* Work order
Reproduce the data below exactly as written. Pictures do not belong in the copy.

[Listed entries — start]

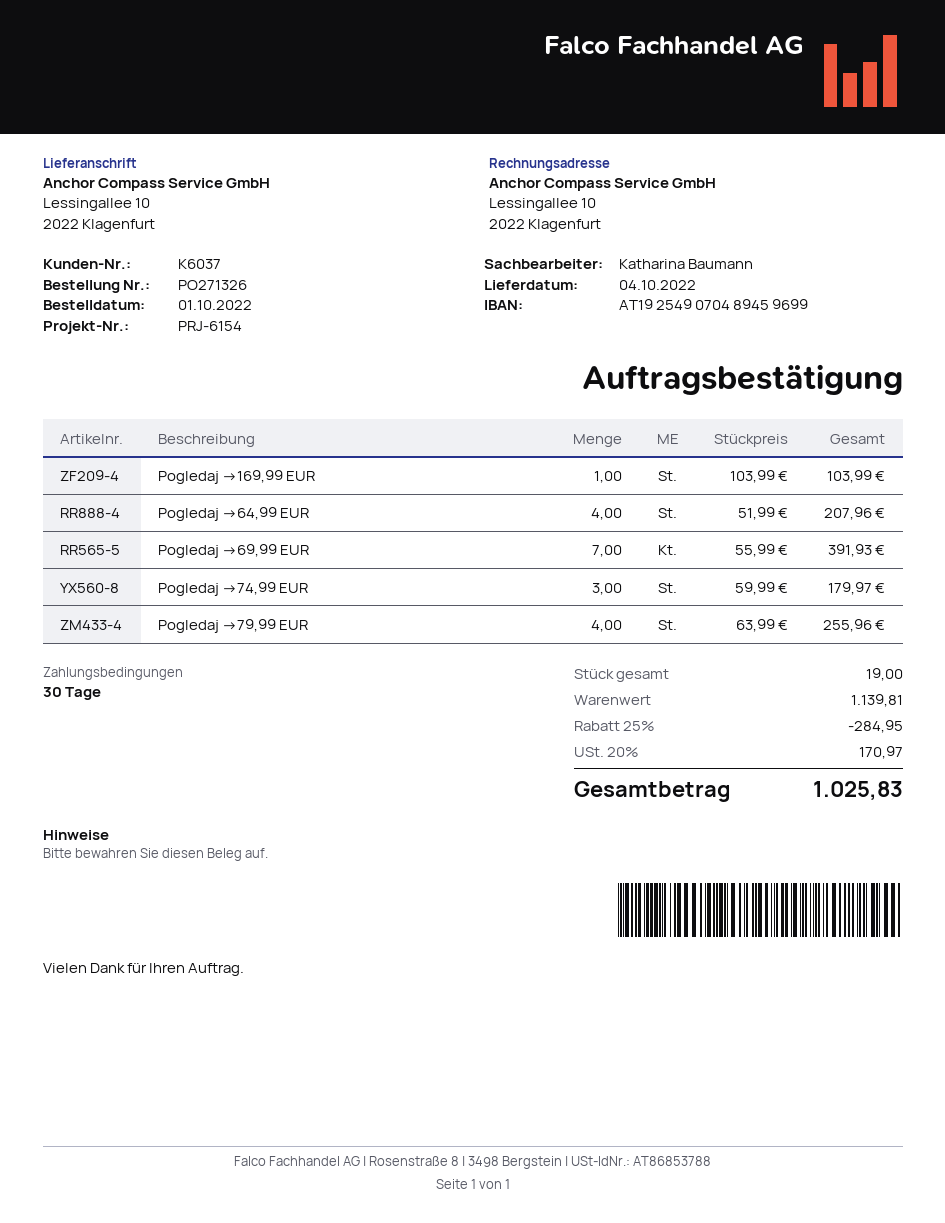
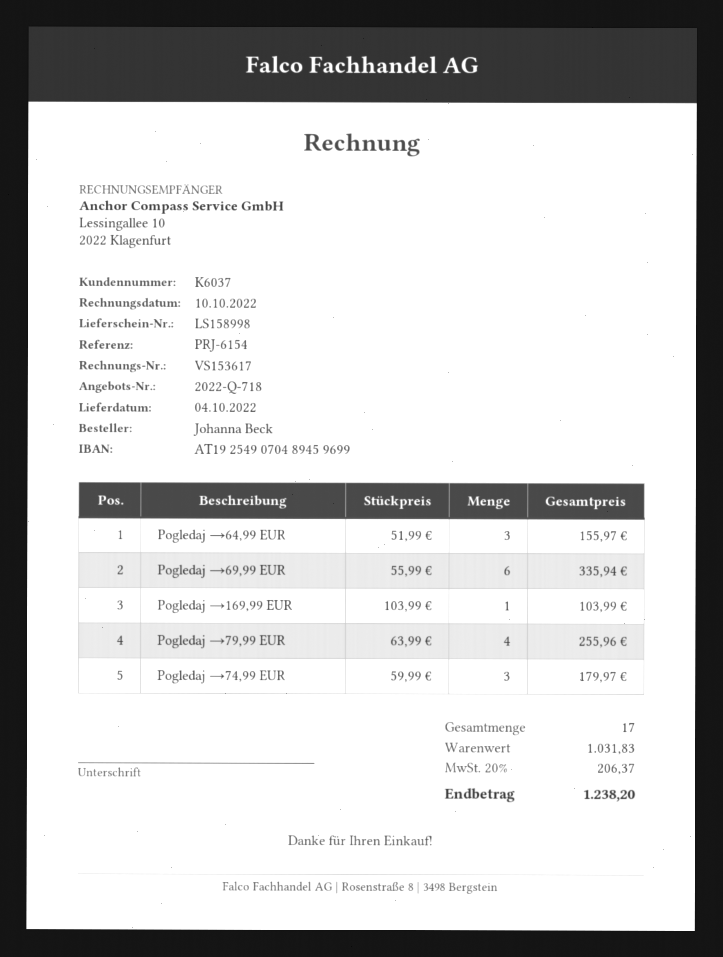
Pogledaj →64,99 EUR: 4 x 51.99 = 207.96 -> 3 x 51.99 = 155.97
Pogledaj →69,99 EUR: 7 x 55.99 = 391.93 -> 6 x 55.99 = 335.94
total quantity: 19 -> 17
subtotal: 1139.81 -> 1031.83
discount: 25% = 284.95 -> none
tax: 20% = 170.97 -> 20% = 206.37
total: 1025.83 -> 1238.20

[Listed entries — finish]

* Task answer
Pogledaj →64,99 EUR: 4 x 51.99 = 207.96 -> 3 x 51.99 = 155.97
Pogledaj →69,99 EUR: 7 x 55.99 = 391.93 -> 6 x 55.99 = 335.94
total quantity: 19 -> 17
subtotal: 1139.81 -> 1031.83
discount: 25% = 284.95 -> none
tax: 20% = 170.97 -> 20% = 206.37
total: 1025.83 -> 1238.20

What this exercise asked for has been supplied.